La peinture se détache par gros morceaux au plafond. «Toute la vieille peinture a été grattée et le plafond a été repeint il y a seulement trois ans, mais ça tombe encore par gros morceaux. Probablement que le local est trop humide», indique Richard Fiorini, qui s'occupe de l'entretien du pavillon.

La direction de l'Université de Montréal est au courant de la situation. Des représentants sont même venus constater l'ampleur des dégâts au cours de l'été, ajoute-t-il.

Le rez-de-chaussée est l'étage le plus délabré. Des tuiles de céramique sont arrachées. Des coulisses noires courent le long des murs. Dans les toilettes, une odeur nauséabonde et perpétuelle monte des tuyaux couverts de corrosion. Jadis blanc, le fond des lavabos et des cuvettes a pris une couleur jaune foncé.

Les casiers sont rouillés. Les néons diffusent une lumière verdâtre. Les planchers sont si usés qu'il est impossible d'en laver les taches.

Lors de notre passage, deux étudiants travaillaient dans le laboratoire de granulométrie, un local sans fenêtre, sale et poussiéreux. On distingue clairement des trous et des boursouflures dans les murs.

«Ce n'est vraiment pas agréable comme milieu de vie. On paie néanmoins les mêmes droits de scolarité que tout le monde», reconnaît une étudiante, Sophie-Eve Despaties.

Surpeuplé et surchauffé

Lorsque deux salles de classe ont été condamnées pour insalubrité, professeurs et étudiants ont dû se serrer encore davantage. «On s'est retrouvés environ 45 dans un local qui pouvait contenir 30 personnes. On a dû scinder le groupe en deux», ajoute l'étudiante de deuxième année.

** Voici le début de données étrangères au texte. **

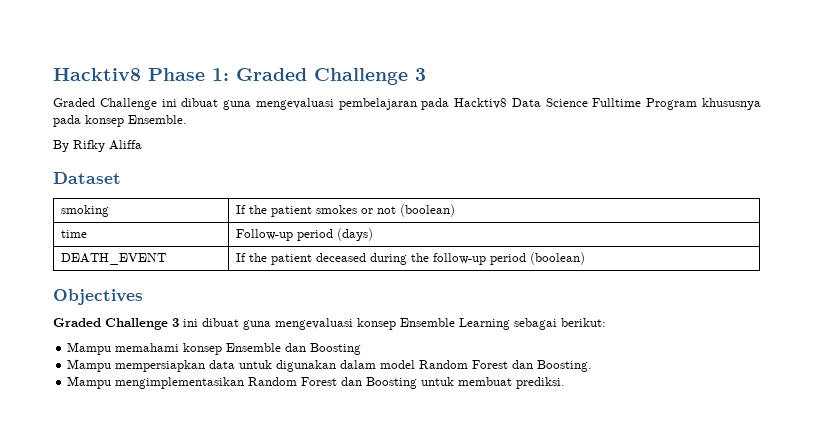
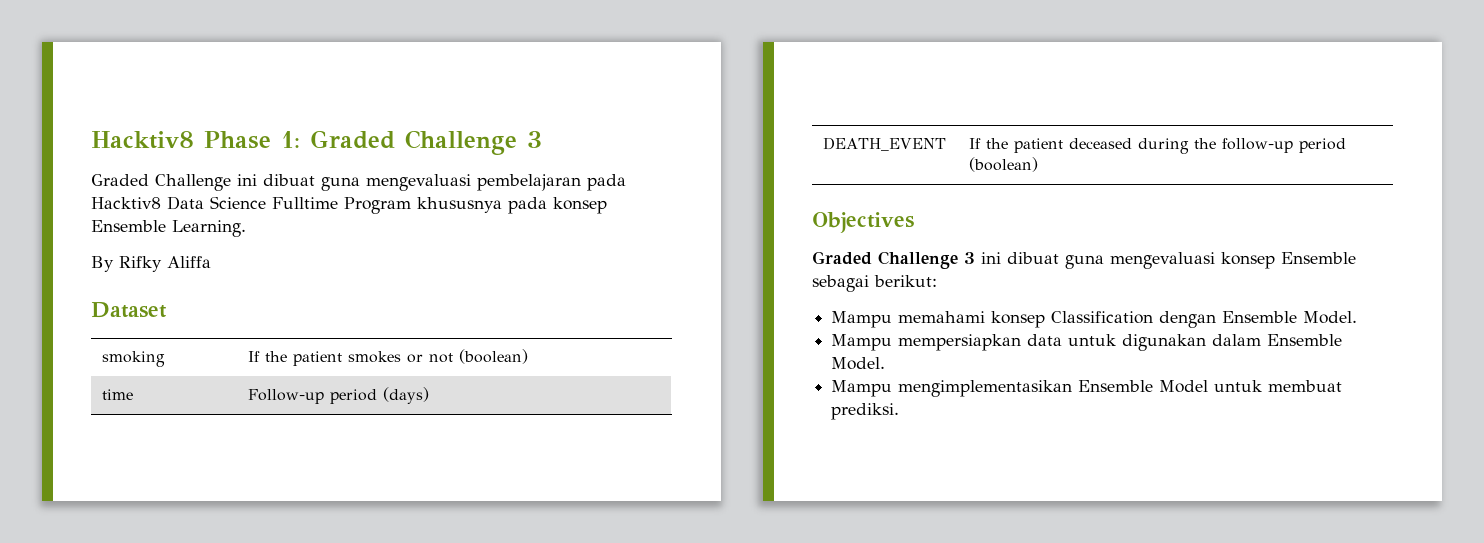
- Graded Challenge ini dibuat guna mengevaluasi pembelajaran pada Hacktiv8 Data Science Fulltime Program khususnya pada konsep Ensemble.
+ Graded Challenge ini dibuat guna mengevaluasi pembelajaran pada Hacktiv8 Data Science Fulltime Program khususnya pada konsep Ensemble Learning.
- Graded Challenge 3 ini dibuat guna mengevaluasi konsep Ensemble Learning sebagai berikut:
+ Graded Challenge 3 ini dibuat guna mengevaluasi konsep Ensemble sebagai berikut:
- Mampu memahami konsep Ensemble dan Boosting
+ Mampu memahami konsep Classification dengan Ensemble Model.
- Mampu mempersiapkan data untuk digunakan dalam model Random Forest dan Boosting.
- Mampu mengimplementasikan Random Forest dan Boosting untuk membuat prediksi.
+ Mampu mempersiapkan data untuk digunakan dalam Ensemble Model.
+ Mampu mengimplementasikan Ensemble Model untuk membuat prediksi.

Le système de chauffage est lui aussi désuet. L'hiver, les étudiants s'assoient le long des fenêtres pour profiter des courants d'air parce que la température grimpe trop.

«Il fait trop chaud, ce n'est pas propice à la réflexion», explique Simon Jalbert, également étudiant de deuxième année.

Aux étages supérieurs, du matériel est entreposé dans les couloirs. De gros bureaux et des lampes bloquent l'accès aux casiers, faute de place ailleurs.

Fatigués de leurs conditions, le personnel, les professeurs et les étudiants se sont d'ailleurs réunis hier pour discuter des moyens à mettre en place pour corriger la situation.

«Dès que la Direction des immeubles a été avisée des problèmes, le printemps dernier, nous avons demandé des correctifs au propriétaire de l'édifice. Certains ont été apportés. D'autres sont à venir. Une étude commandée à un expert externe a toutefois déterminé qu'aucun risque pour la santé n'est présent dans l'air actuellement», a pour sa part indiqué la direction de l'Université de Montréal, hier.

Du côté de la commission scolaire Marguerite-Bourgeoys, propriétaire de l'édifice, on prend aussi la situation au sérieux. «On nous a signalé une infiltration d'eau au niveau du stationnement et que des locaux pouvaient être insalubres en raison de cette infiltration», explique le porte-parole de la commission scolaire, Jean-Michel Nahas. Des travaux de réfection seront entrepris au cours des prochains jours pour y remédier.